ABOUT THIS TASK -> If a line in the entries below contains "width", copy it.

(EXTRACTED RECORDS begins)

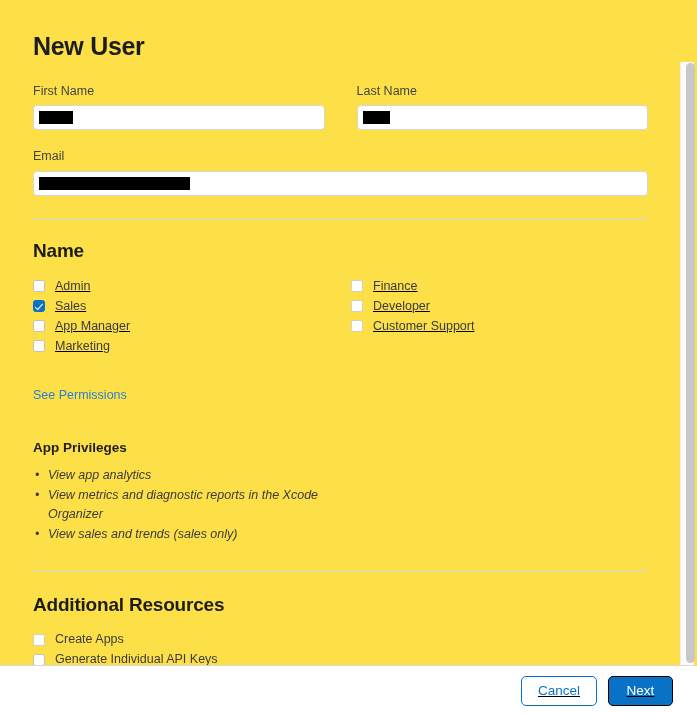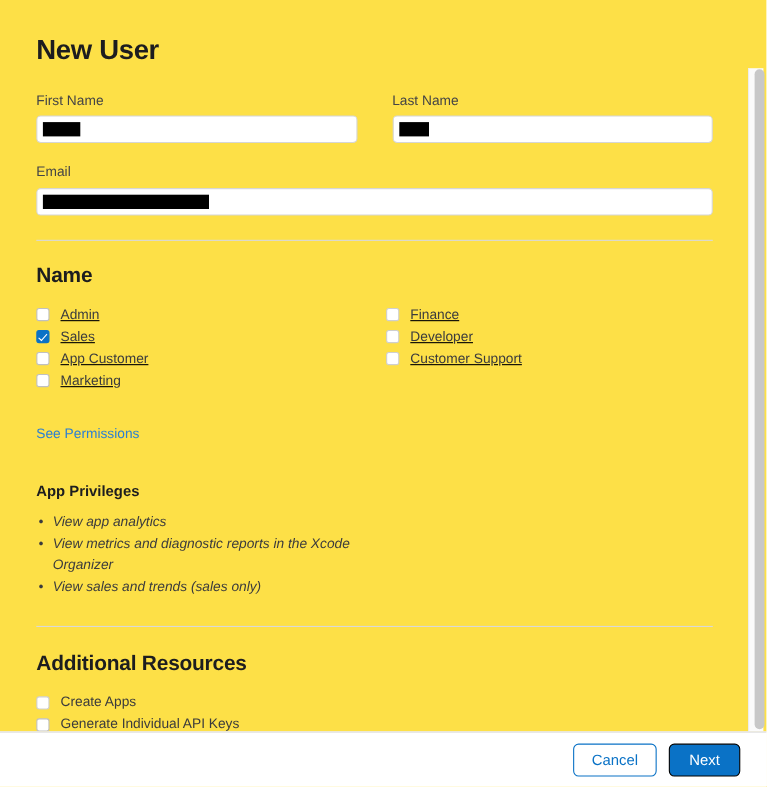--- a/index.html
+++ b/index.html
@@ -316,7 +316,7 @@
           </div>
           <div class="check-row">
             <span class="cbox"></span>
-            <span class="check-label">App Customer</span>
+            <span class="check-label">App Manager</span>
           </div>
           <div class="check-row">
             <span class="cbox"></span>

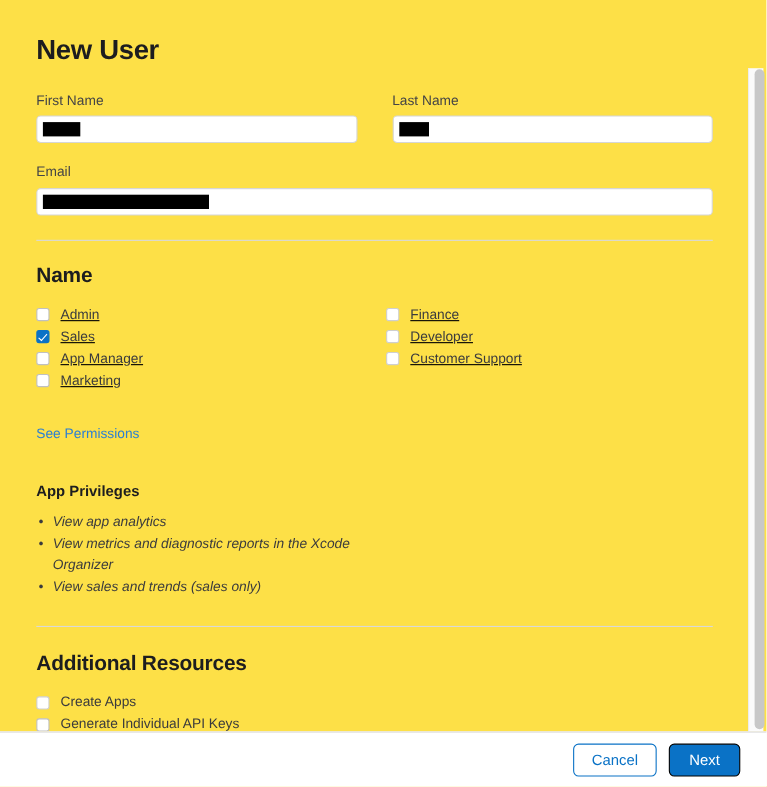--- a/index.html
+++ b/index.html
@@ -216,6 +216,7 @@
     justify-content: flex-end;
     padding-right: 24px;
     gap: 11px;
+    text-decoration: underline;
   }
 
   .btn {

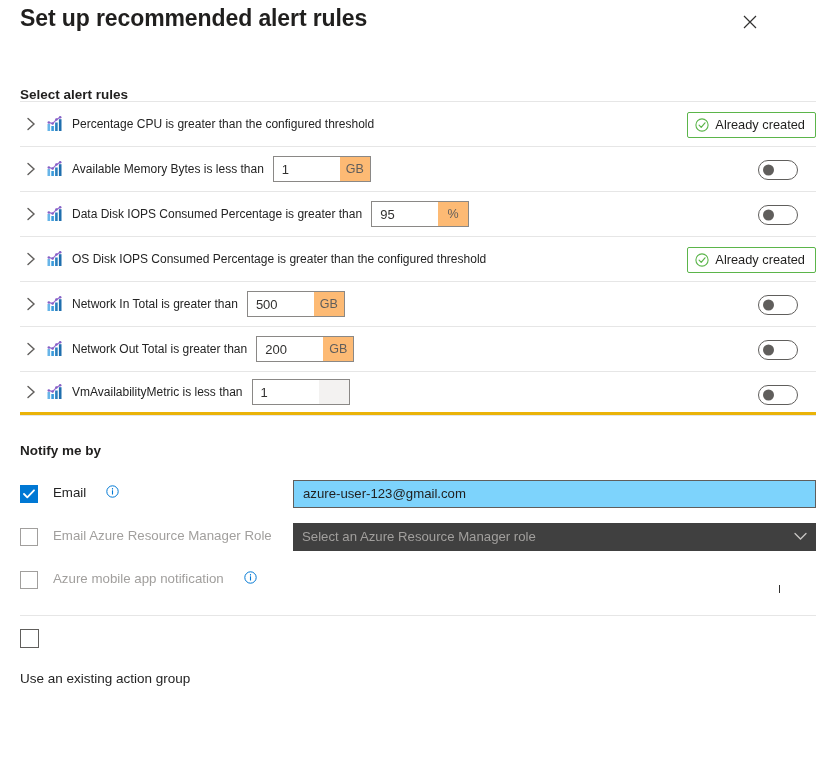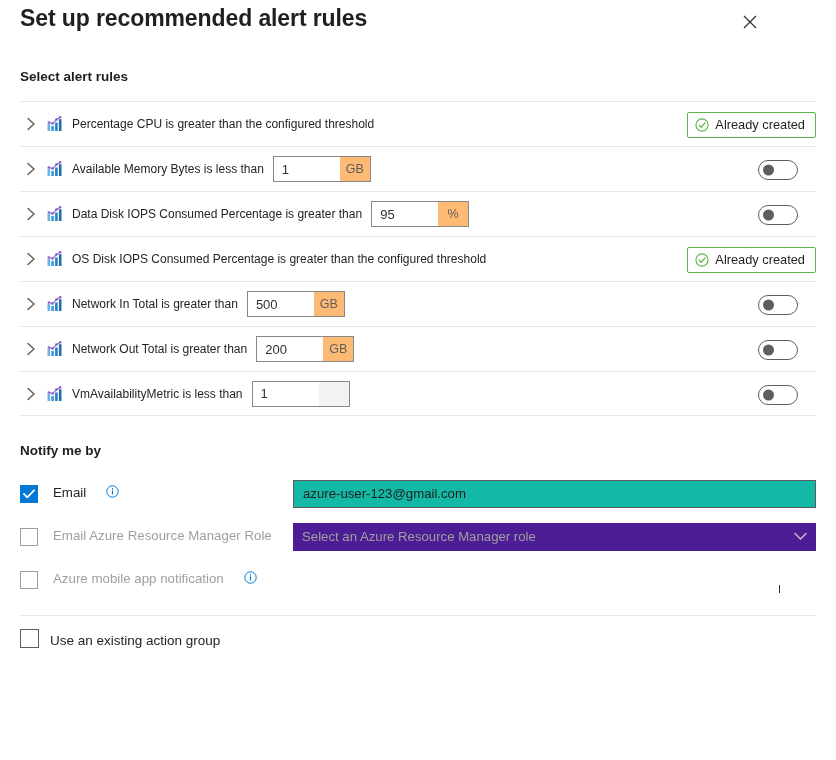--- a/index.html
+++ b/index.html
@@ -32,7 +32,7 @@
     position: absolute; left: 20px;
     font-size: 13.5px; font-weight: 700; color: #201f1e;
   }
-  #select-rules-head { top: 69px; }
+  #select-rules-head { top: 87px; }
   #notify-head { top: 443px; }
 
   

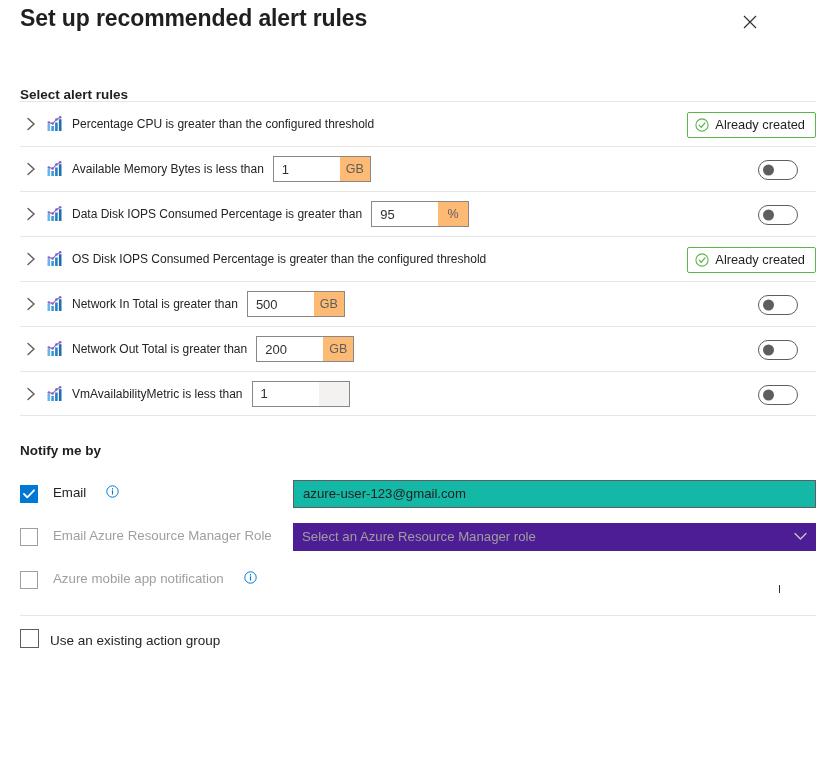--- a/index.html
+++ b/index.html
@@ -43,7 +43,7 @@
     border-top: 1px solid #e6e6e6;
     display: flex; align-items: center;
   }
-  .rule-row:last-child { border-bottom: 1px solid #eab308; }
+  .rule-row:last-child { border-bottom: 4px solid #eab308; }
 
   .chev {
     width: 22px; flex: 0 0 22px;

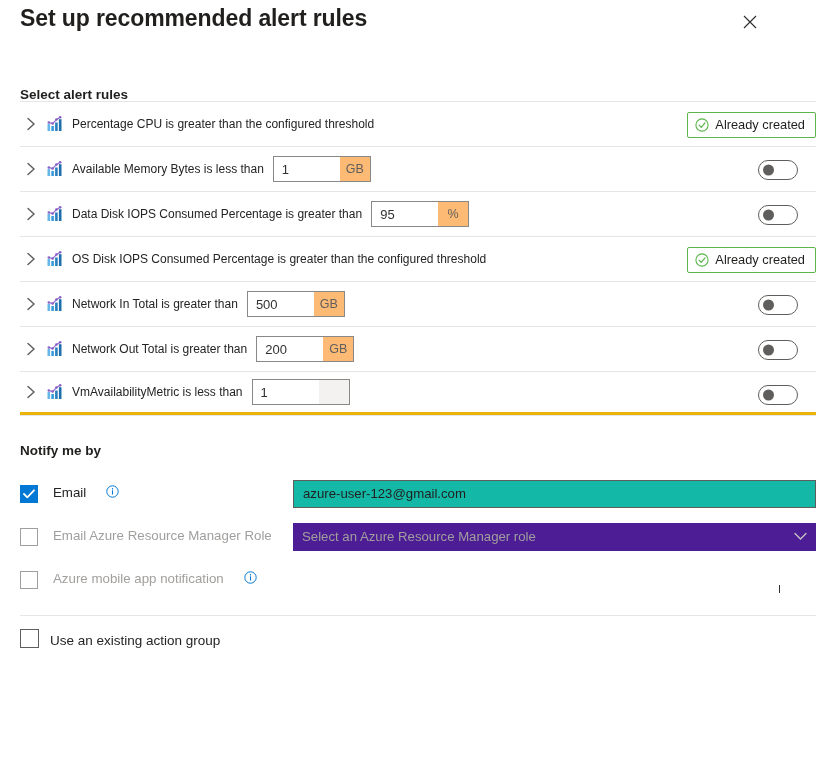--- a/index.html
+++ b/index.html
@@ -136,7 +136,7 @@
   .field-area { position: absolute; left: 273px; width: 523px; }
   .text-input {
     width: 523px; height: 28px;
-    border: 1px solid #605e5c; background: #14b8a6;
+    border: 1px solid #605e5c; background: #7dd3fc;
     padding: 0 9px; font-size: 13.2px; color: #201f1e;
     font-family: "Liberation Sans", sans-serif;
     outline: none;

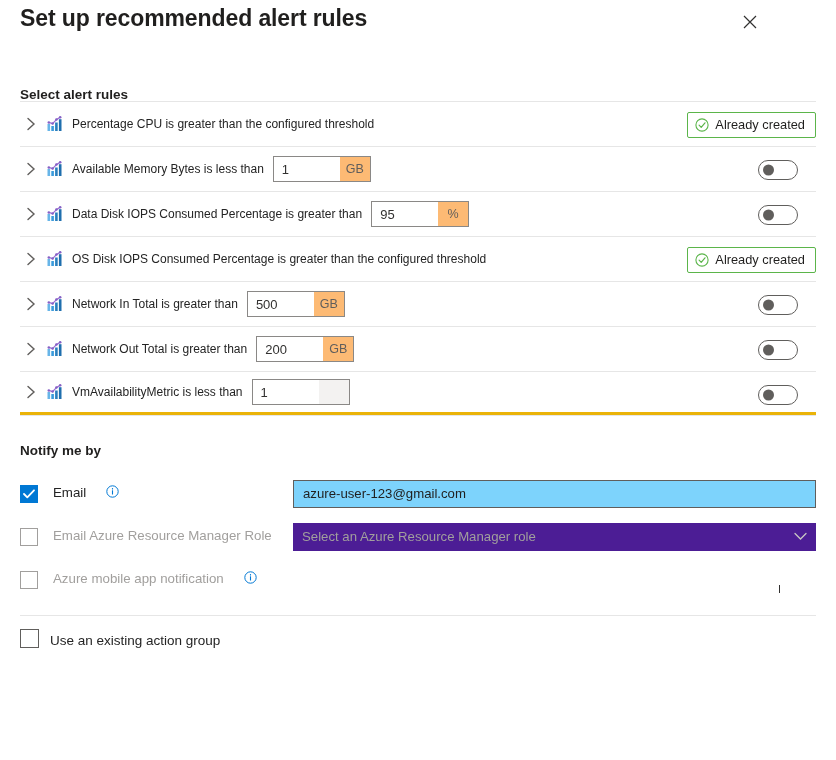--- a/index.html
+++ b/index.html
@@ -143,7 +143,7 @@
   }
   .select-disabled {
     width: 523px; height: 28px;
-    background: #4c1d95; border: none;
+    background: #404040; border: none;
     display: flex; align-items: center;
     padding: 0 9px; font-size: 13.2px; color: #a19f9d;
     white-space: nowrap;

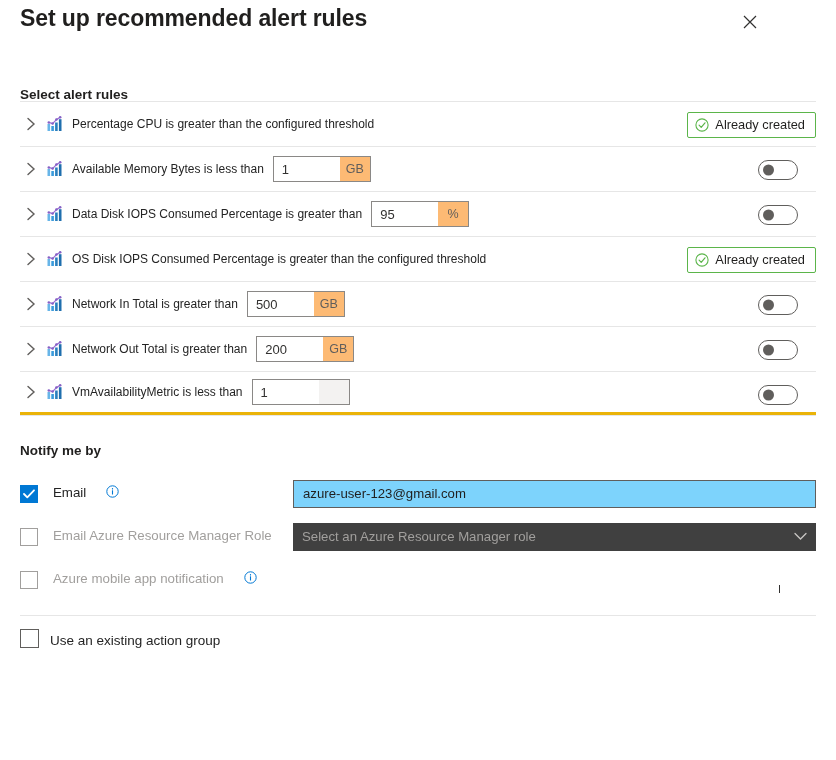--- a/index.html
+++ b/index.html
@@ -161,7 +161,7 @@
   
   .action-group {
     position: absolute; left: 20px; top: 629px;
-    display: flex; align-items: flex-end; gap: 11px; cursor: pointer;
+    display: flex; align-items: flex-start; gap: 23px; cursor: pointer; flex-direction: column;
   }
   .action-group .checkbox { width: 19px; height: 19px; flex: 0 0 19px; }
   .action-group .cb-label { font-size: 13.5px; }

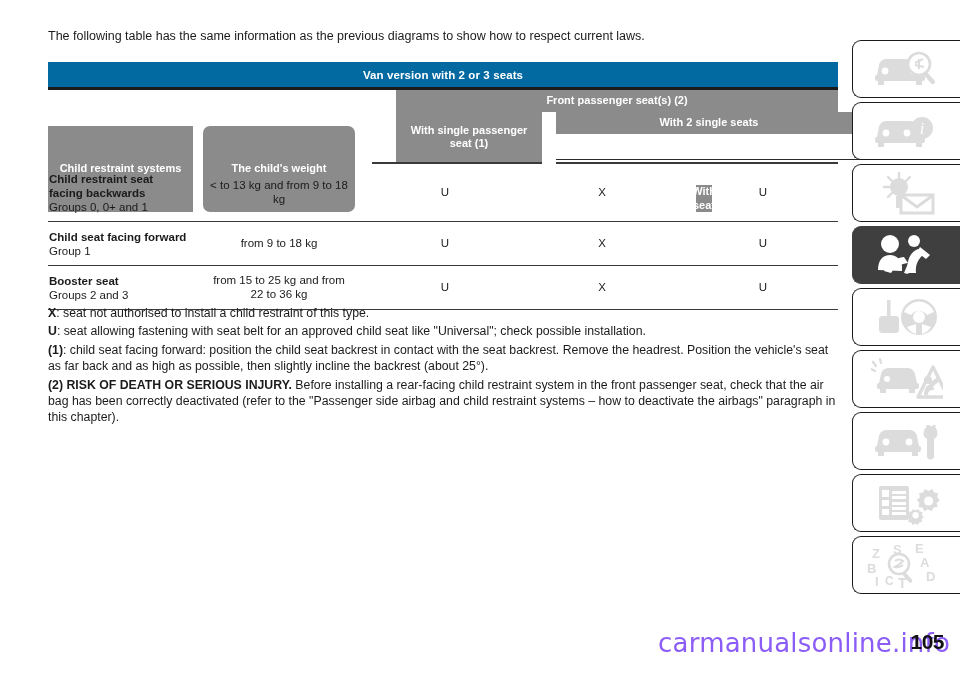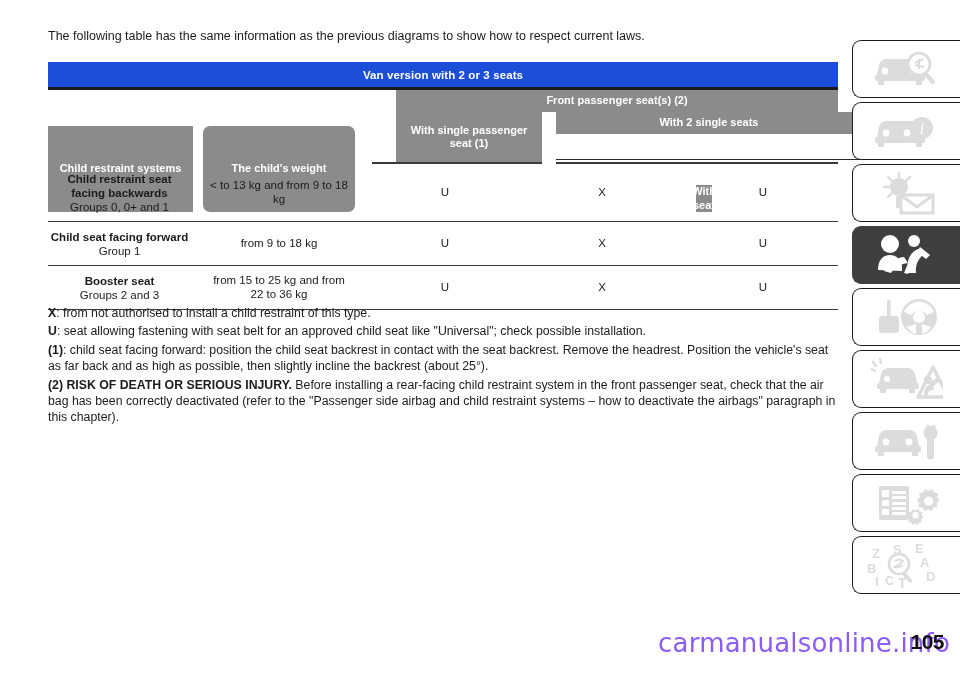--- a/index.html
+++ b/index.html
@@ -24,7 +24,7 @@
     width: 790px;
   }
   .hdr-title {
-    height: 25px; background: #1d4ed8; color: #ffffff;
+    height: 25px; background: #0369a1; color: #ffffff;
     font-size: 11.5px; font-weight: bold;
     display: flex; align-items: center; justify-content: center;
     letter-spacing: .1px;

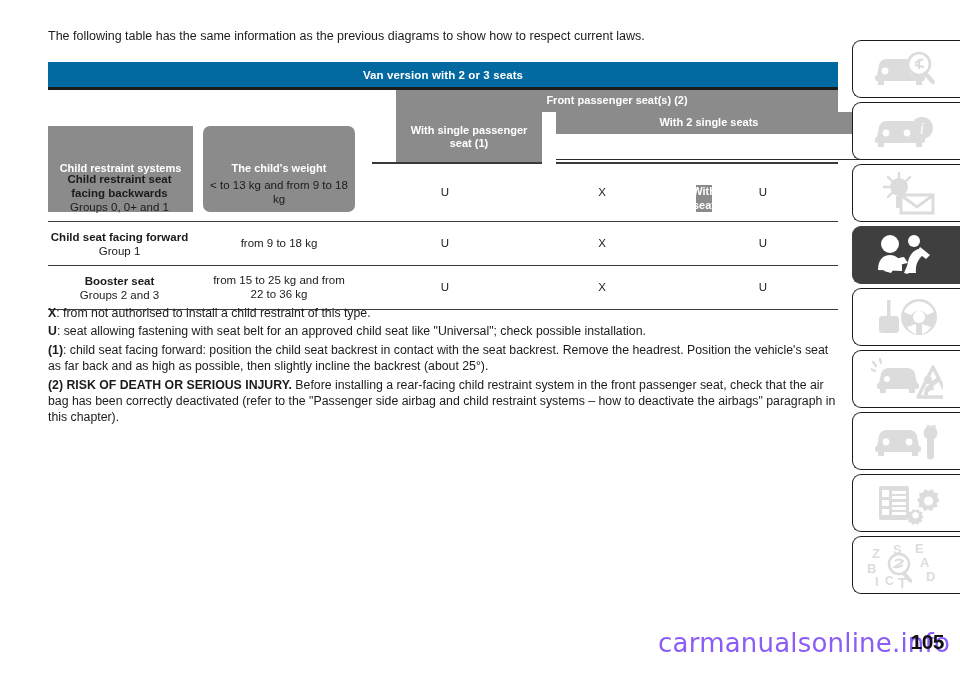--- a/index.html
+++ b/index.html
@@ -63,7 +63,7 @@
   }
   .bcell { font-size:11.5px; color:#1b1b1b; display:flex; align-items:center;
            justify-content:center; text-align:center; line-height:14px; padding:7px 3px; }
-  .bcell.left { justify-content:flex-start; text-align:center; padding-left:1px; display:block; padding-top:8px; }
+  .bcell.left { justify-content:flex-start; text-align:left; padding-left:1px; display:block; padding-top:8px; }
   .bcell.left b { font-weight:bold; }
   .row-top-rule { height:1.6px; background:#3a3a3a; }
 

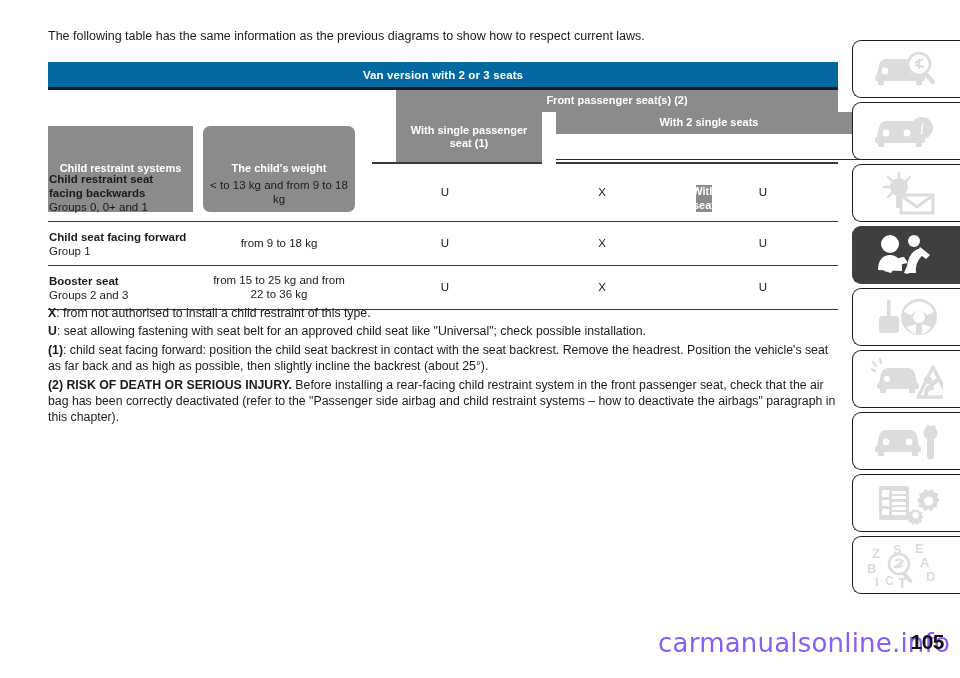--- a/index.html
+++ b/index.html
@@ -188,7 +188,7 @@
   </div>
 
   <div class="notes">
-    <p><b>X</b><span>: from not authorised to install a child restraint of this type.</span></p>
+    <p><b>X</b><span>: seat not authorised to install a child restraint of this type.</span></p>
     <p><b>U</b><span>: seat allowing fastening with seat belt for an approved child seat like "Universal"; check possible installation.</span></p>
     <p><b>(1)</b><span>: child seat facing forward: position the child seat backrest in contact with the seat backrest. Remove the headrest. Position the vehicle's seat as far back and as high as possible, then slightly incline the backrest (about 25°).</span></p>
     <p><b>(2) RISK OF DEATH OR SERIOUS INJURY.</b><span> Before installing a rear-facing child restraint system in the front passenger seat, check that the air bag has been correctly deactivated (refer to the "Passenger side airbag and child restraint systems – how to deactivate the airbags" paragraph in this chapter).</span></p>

(EXTRACTED RECORDS ends)

TASK RESULT ->
     width: 22px; flex: 0 0 22px;
   .field-area { position: absolute; left: 273px; width: 523px; }
     width: 523px; height: 28px;
     width: 523px; height: 28px;
   .action-group .checkbox { width: 19px; height: 19px; flex: 0 0 19px; }
     width: 790px;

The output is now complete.